User interface change data:
>>>

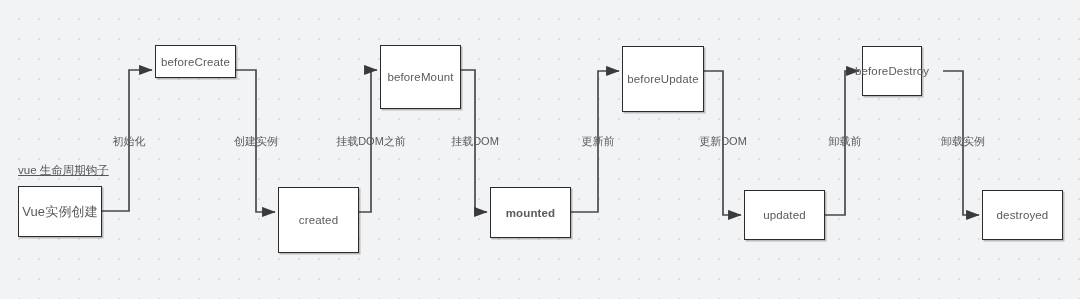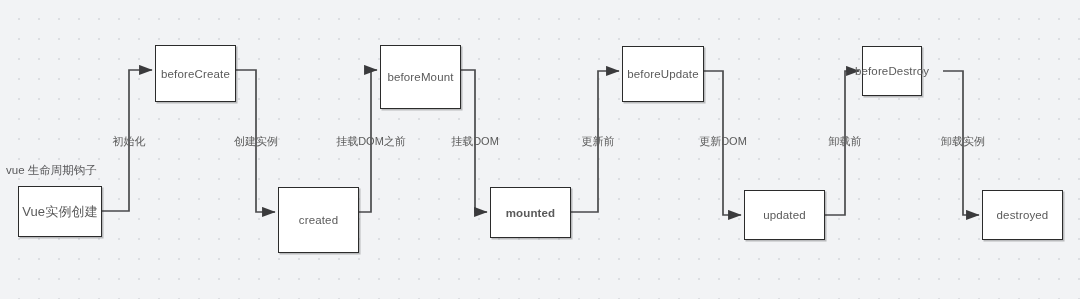--- a/index.html
+++ b/index.html
@@ -83,33 +83,33 @@
       <path d="M571,212 L598,212 L598,71 L619,71"></path>
 
       <path d="M704,71 L723,71 L723,215 L741,215"></path>
 
       <path d="M825,215 L845,215 L845,71 L859,71"></path>
 
       <path d="M943,71 L963,71 L963,215 L979,215"></path>
     </g>
   </svg>
 
-  <div class="free-label" style="left:6px; top:163px;">vue 生命周期钩子</div>
+  <div class="free-label" style="left:18px; top:163px;text-decoration:underline;">vue 生命周期钩子</div>
 
   <div class="node cjk" style="left:18px; top:186px; width:84px; height:51px;">Vue实例创建</div>
 
-  <div class="node" style="left:155px; top:45px; width:81px; height:57px;">beforeCreate</div>
+  <div class="node" style="left:155px; top:45px; width:81px; height:33px;">beforeCreate</div>
 
   <div class="node" style="left:278px; top:187px; width:81px; height:66px;">created</div>
 
   <div class="node" style="left:380px; top:45px; width:81px; height:64px;">beforeMount</div>
 
   <div class="node" style="left:490px; top:187px; width:81px; height:51px;font-weight:bold;">mounted</div>
 
-  <div class="node" style="left:622px; top:46px; width:82px; height:56px;">beforeUpdate</div>
+  <div class="node" style="left:622px; top:46px; width:82px; height:66px;">beforeUpdate</div>
 
   <div class="node" style="left:744px; top:190px; width:81px; height:50px;">updated</div>
 
   <div class="node" style="left:862px; top:46px; width:60px; height:50px;">beforeDestroy</div>
 
   <div class="node" style="left:982px; top:190px; width:81px; height:50px;">destroyed</div>
 
   <div class="edge-label" style="left:129px; top:141px;">初始化</div>
 
   <div class="edge-label" style="left:256px; top:141px;">创建实例</div>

<<<

Action item: Drop the images; copy every entry above exactly.

Solution:
--- a/index.html
+++ b/index.html
@@ -83,33 +83,33 @@
       <path d="M571,212 L598,212 L598,71 L619,71"></path>
 
       <path d="M704,71 L723,71 L723,215 L741,215"></path>
 
       <path d="M825,215 L845,215 L845,71 L859,71"></path>
 
       <path d="M943,71 L963,71 L963,215 L979,215"></path>
     </g>
   </svg>
 
-  <div class="free-label" style="left:6px; top:163px;">vue 生命周期钩子</div>
+  <div class="free-label" style="left:18px; top:163px;text-decoration:underline;">vue 生命周期钩子</div>
 
   <div class="node cjk" style="left:18px; top:186px; width:84px; height:51px;">Vue实例创建</div>
 
-  <div class="node" style="left:155px; top:45px; width:81px; height:57px;">beforeCreate</div>
+  <div class="node" style="left:155px; top:45px; width:81px; height:33px;">beforeCreate</div>
 
   <div class="node" style="left:278px; top:187px; width:81px; height:66px;">created</div>
 
   <div class="node" style="left:380px; top:45px; width:81px; height:64px;">beforeMount</div>
 
   <div class="node" style="left:490px; top:187px; width:81px; height:51px;font-weight:bold;">mounted</div>
 
-  <div class="node" style="left:622px; top:46px; width:82px; height:56px;">beforeUpdate</div>
+  <div class="node" style="left:622px; top:46px; width:82px; height:66px;">beforeUpdate</div>
 
   <div class="node" style="left:744px; top:190px; width:81px; height:50px;">updated</div>
 
   <div class="node" style="left:862px; top:46px; width:60px; height:50px;">beforeDestroy</div>
 
   <div class="node" style="left:982px; top:190px; width:81px; height:50px;">destroyed</div>
 
   <div class="edge-label" style="left:129px; top:141px;">初始化</div>
 
   <div class="edge-label" style="left:256px; top:141px;">创建实例</div>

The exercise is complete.